> **Task input**

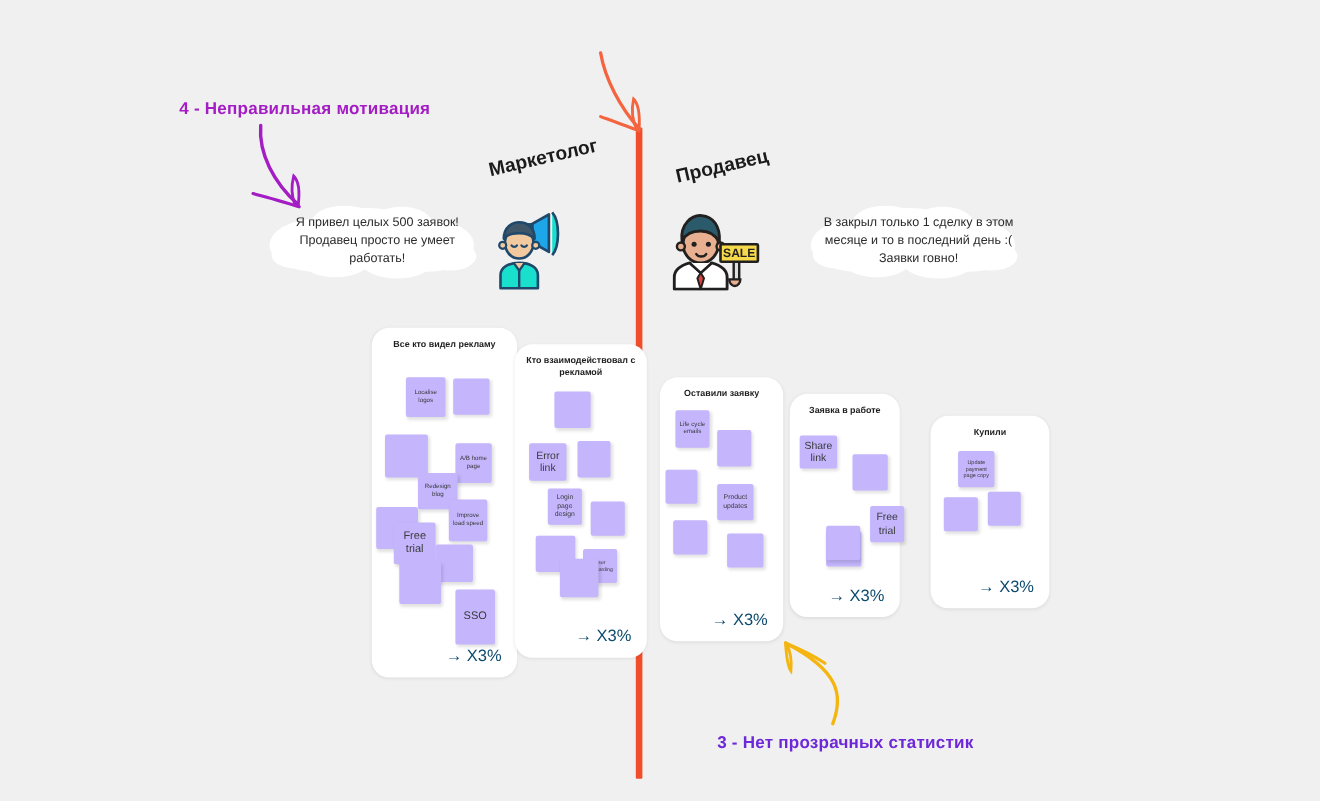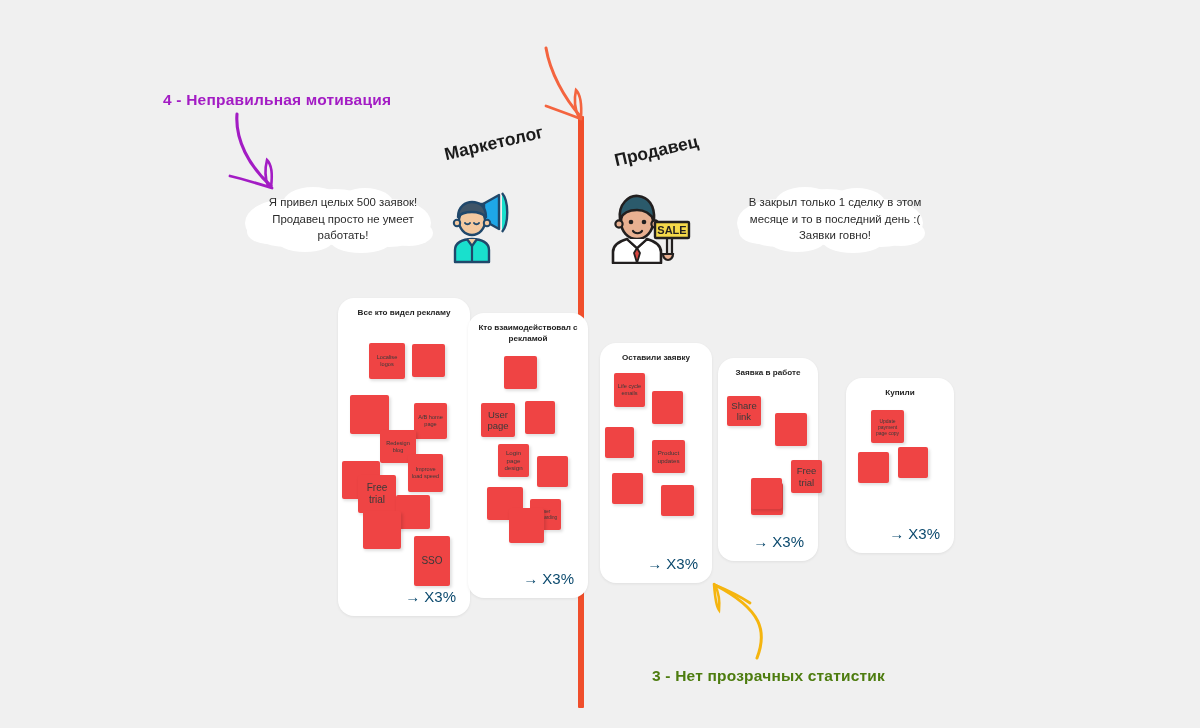--- a/index.html
+++ b/index.html
@@ -49,7 +49,7 @@
     white-space:nowrap;}
 
   
-  .note{position:absolute;background:#ef4444;border-radius:2px;
+  .note{position:absolute;background:#c4b5fd;border-radius:2px;
     box-shadow:1.5px 2px 3px rgba(0,0,0,.12);
     display:flex;align-items:center;justify-content:center;text-align:center;
     color:#3a3a3a;line-height:1.2;box-sizing:border-box;padding:2px;}

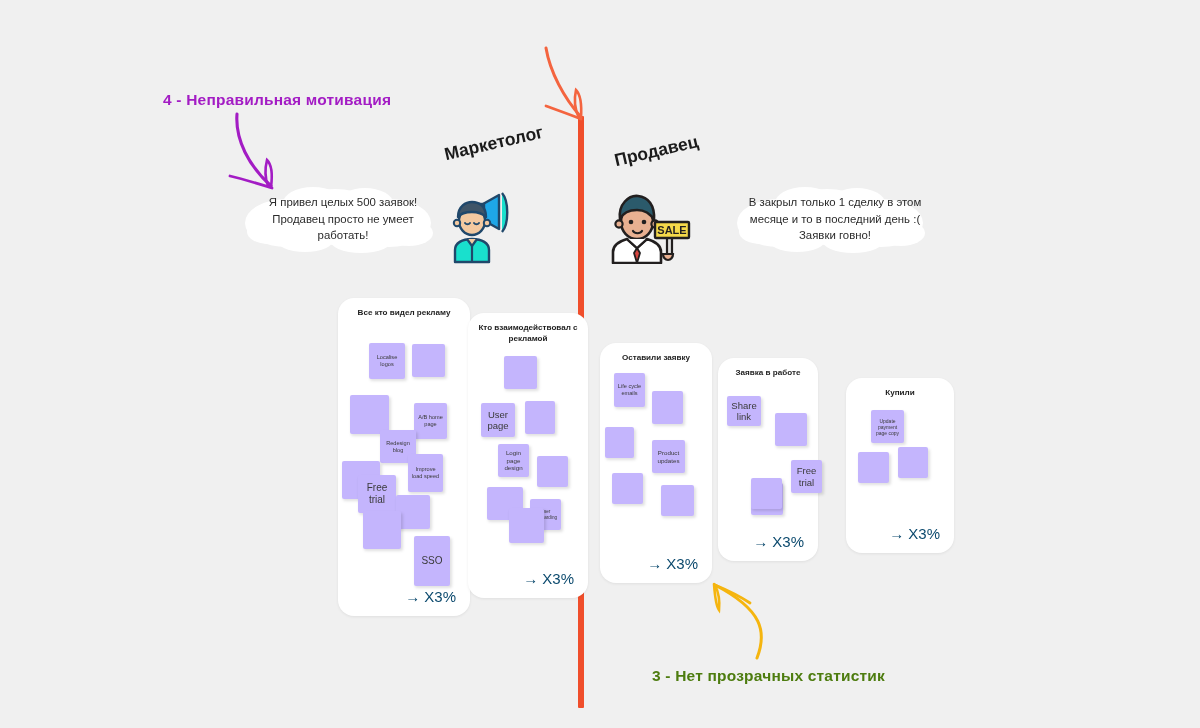--- a/index.html
+++ b/index.html
@@ -183,7 +183,7 @@
       <div class="col" style="left: 468px; top: 313px; width: 120px; height: 285px;">
         <div class="col-title">Кто взаимодействовал с рекламой</div>
         <div class="note" style="left: 36px; top: 43px; width: 33px; height: 33px; font-size: 5.6px;"></div>
-        <div class="note" style="left: 13px; top: 90px; width: 34px; height: 34px; font-size: 9.5px;">User page</div>
+        <div class="note" style="left: 13px; top: 90px; width: 34px; height: 34px; font-size: 9.5px;">Error link</div>
         <div class="note" style="left: 57px; top: 88px; width: 30px; height: 33px; font-size: 5.6px;"></div>
         <div class="note" style="left: 30px; top: 131px; width: 31px; height: 33px; font-size: 6.2px;">Login page design</div>
         <div class="note" style="left: 69px; top: 143px; width: 31px; height: 31px; font-size: 5.6px;"></div>

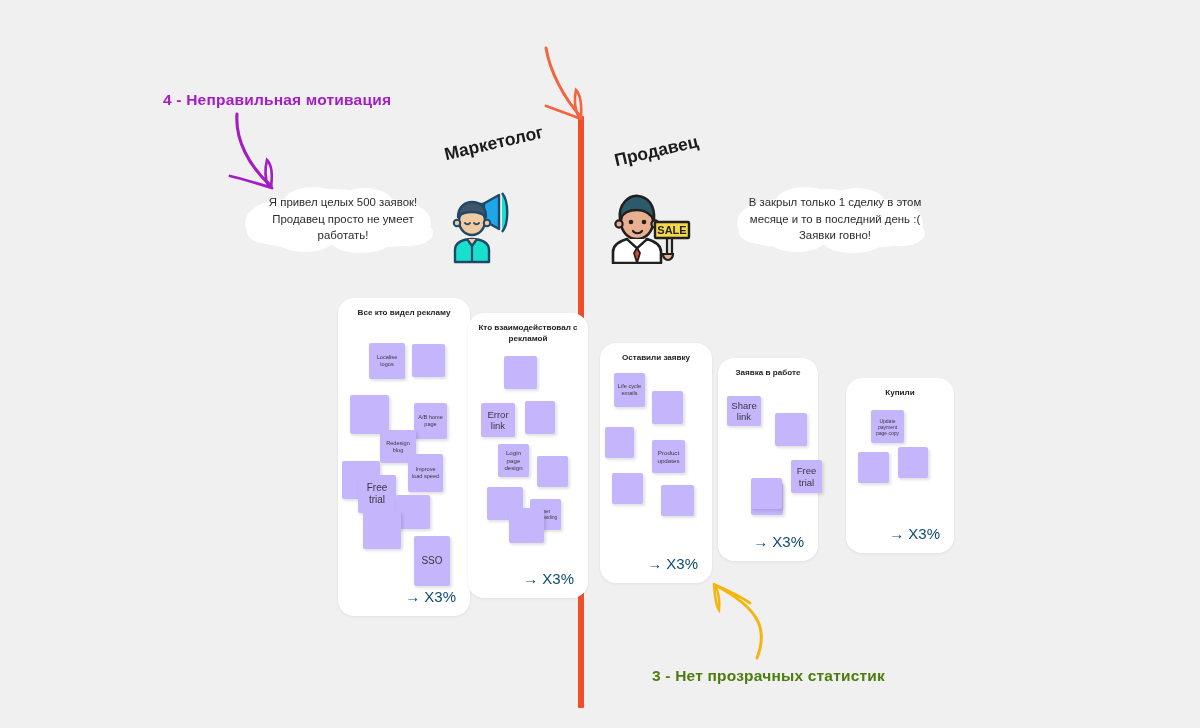--- a/index.html
+++ b/index.html
@@ -15,7 +15,7 @@
   .annot{position:absolute;font-weight:bold;white-space:nowrap;letter-spacing:.2px;}
   #annot-1{left:163px;top:91px;font-size:15.5px;color:#a31cc4;}
   #annot-2{left:468px;top:24px;font-size:15.5px;color:#f4643f;}
-  #annot-3{left:652px;top:667px;font-size:15.5px;color:#4d7c0f;}
+  #annot-3{left:652px;top:667px;font-size:15.5px;color:#6d28d9;}
 
   
   #divider{position:absolute;left:578px;top:116px;width:6px;height:592px;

> **Problem to work on**
The answer is the run of lines that starts at the one containing "-15,7 +15,7 @@" and ends at the last line of the material, reproduced exactly.

> **Response area**
@@ -15,7 +15,7 @@
   .annot{position:absolute;font-weight:bold;white-space:nowrap;letter-spacing:.2px;}
   #annot-1{left:163px;top:91px;font-size:15.5px;color:#a31cc4;}
   #annot-2{left:468px;top:24px;font-size:15.5px;color:#f4643f;}
-  #annot-3{left:652px;top:667px;font-size:15.5px;color:#4d7c0f;}
+  #annot-3{left:652px;top:667px;font-size:15.5px;color:#6d28d9;}
 
   
   #divider{position:absolute;left:578px;top:116px;width:6px;height:592px;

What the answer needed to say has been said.